Turin paper

by Thomas Krichel

Status

This is the Turin paper. It describes an extension of the presorting in ernad. The paper has to be read in conjunction with the Altai paper.

This is the version of 2008-05-24.

Introduction

The current version of ernad uses feature extraction, as noted in the Altai paper.

The svm_light data is approximately created as follows. The abstracts, author names, classifications, keywords, series and titles are used. The values of these field are concatenated and all punctuation is removed. Then all values are lowercased. This results in a list of features. We count the number of appearance of each feature within a paper as its weight. We normalize every paper using an Euclidean distance of one. Then this data is prepared according to the syntax rules of svm_light.

There are no multiword features.

The Turin project:

introduces multiword feature into a new version of presorting.pl;
changes preprocessing code so that it uses libSVM;
and tests them to evaluate how much they will improve presorting.

Introducing multiword features

Project software renew_raw_slovar_file collects the expressions in the <keywords> of the entire RePEc dataset. The result is a file called the raw slovar. It is kept in ~/ernad/opt/var/slovar.

Project software refine_slovar preprocesses the slovar into a processed file called the refined slovar. It is kept in ~/ernad/ernad/opt/var/slovar.txt. The project will test various ways to do it.

A trivial extension to the ernad presorting.pl uses the features of the processed slovar like individual features.
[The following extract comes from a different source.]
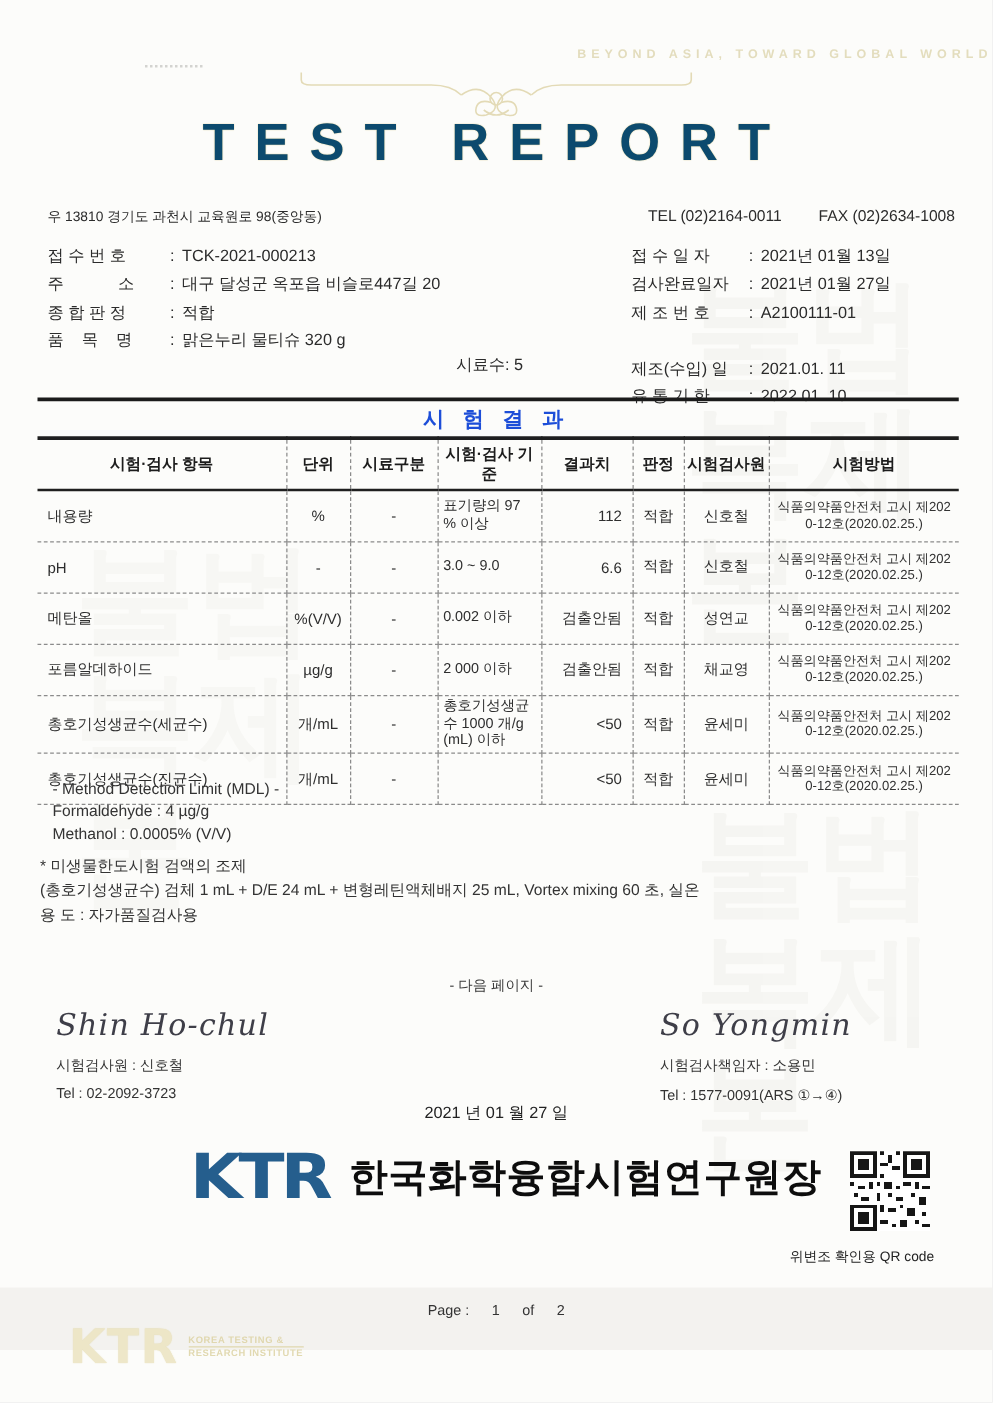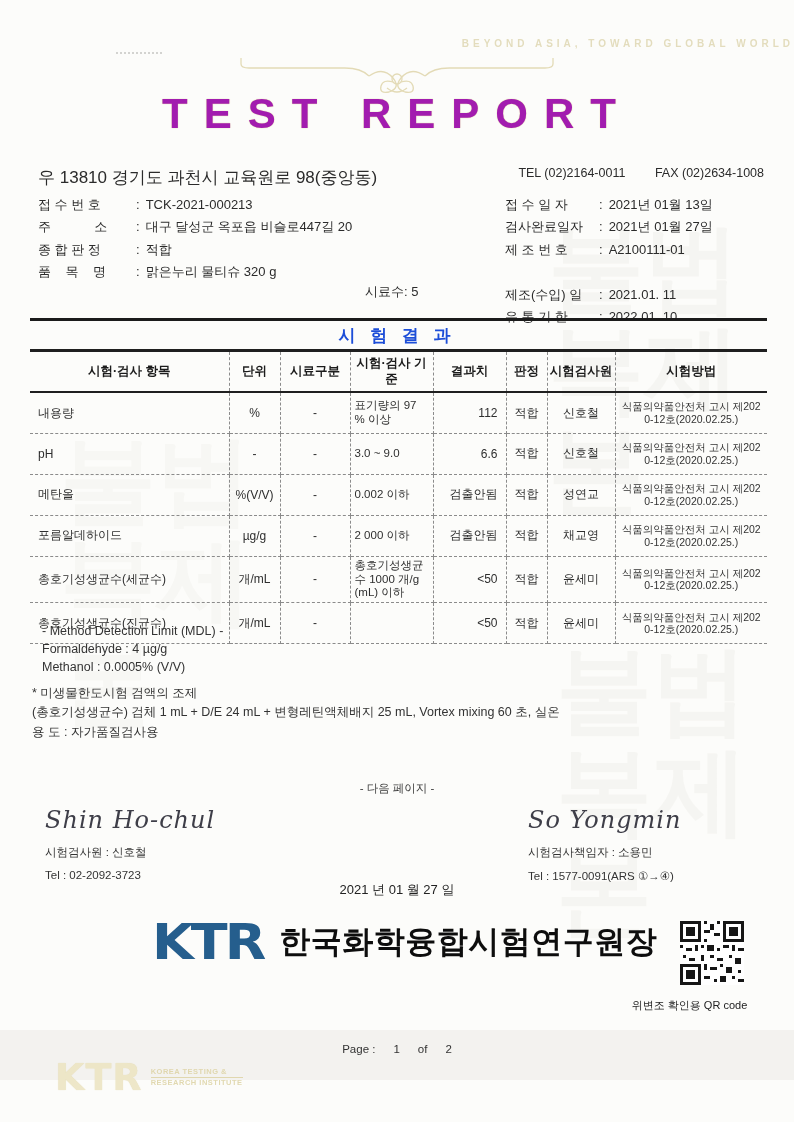"TEST REPORT" .test-report-title { color: #a21caf -> #0c4a6e }
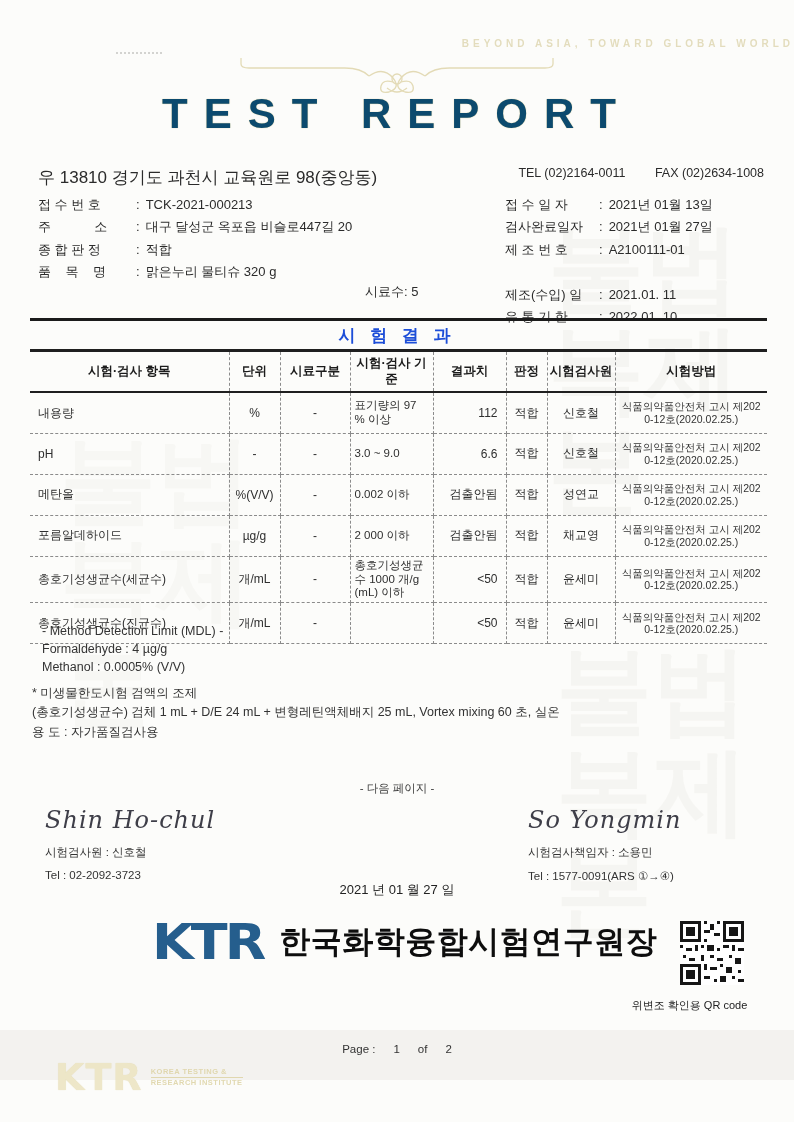"우 13810 경기도 과천시 교육원로" .postal { font-size: 17px -> 11px }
We introduce this extension as an addition to the presorting process. After normal presorting is run, rifs are presorted again, with three changes.

libSVM files are stored in ernad/var/reports/report/opt/svm.
resulting presorted rifs are stored in ernad/var/reports/report/source/ns.
and of course, multi-word features are included.

As a result, Presorting.pm will last at least twice as long.

We hope that the calculations can be done on a separate machine but that can not be guaranteed to be available.

Student dissertation

The title will be "Learning subjects with multi-word features".

The dissertation will review the evidence on the improvement of presorting.

Initially, improvements in presorting use the simple criterion of position of last relevant paper as included in the sent report, divided by the size of the allport. If measurements using this criterion are inconclusive, a more elaborate criterion that also takes account of the position of other papers, will be included.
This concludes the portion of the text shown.